Problem description:
Only the lines below from the one containing "tax: 848.09 -> 740.04" to the one containing "order number: SO-38517 -> SO-30117" should be repeated, both included and unchanged.

Material for the task:
• • • • •

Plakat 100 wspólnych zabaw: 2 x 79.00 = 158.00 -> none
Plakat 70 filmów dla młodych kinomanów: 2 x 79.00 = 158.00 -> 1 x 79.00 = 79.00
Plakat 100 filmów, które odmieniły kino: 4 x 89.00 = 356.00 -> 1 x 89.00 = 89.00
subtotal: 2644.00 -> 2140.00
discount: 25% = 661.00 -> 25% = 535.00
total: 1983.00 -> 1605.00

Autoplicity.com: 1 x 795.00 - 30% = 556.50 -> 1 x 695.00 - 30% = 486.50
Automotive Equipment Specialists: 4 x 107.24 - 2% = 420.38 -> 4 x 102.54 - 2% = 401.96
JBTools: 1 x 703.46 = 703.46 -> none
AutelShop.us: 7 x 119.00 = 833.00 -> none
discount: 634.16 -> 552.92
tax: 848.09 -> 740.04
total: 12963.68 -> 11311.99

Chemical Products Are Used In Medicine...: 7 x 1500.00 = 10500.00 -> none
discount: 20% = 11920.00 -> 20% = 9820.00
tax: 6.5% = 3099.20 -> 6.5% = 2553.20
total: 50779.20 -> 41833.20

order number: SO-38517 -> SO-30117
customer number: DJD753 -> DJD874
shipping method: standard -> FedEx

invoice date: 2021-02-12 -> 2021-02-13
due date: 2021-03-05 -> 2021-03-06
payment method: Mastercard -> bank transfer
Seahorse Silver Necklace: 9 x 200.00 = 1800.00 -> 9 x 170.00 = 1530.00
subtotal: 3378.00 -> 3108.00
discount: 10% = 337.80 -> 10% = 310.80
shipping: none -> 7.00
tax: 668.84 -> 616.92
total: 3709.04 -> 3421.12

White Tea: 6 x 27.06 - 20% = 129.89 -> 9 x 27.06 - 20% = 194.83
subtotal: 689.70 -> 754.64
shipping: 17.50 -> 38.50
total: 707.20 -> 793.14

• • • • •

Output for this exercise:
tax: 848.09 -> 740.04
total: 12963.68 -> 11311.99

Chemical Products Are Used In Medicine...: 7 x 1500.00 = 10500.00 -> none
discount: 20% = 11920.00 -> 20% = 9820.00
tax: 6.5% = 3099.20 -> 6.5% = 2553.20
total: 50779.20 -> 41833.20

order number: SO-38517 -> SO-30117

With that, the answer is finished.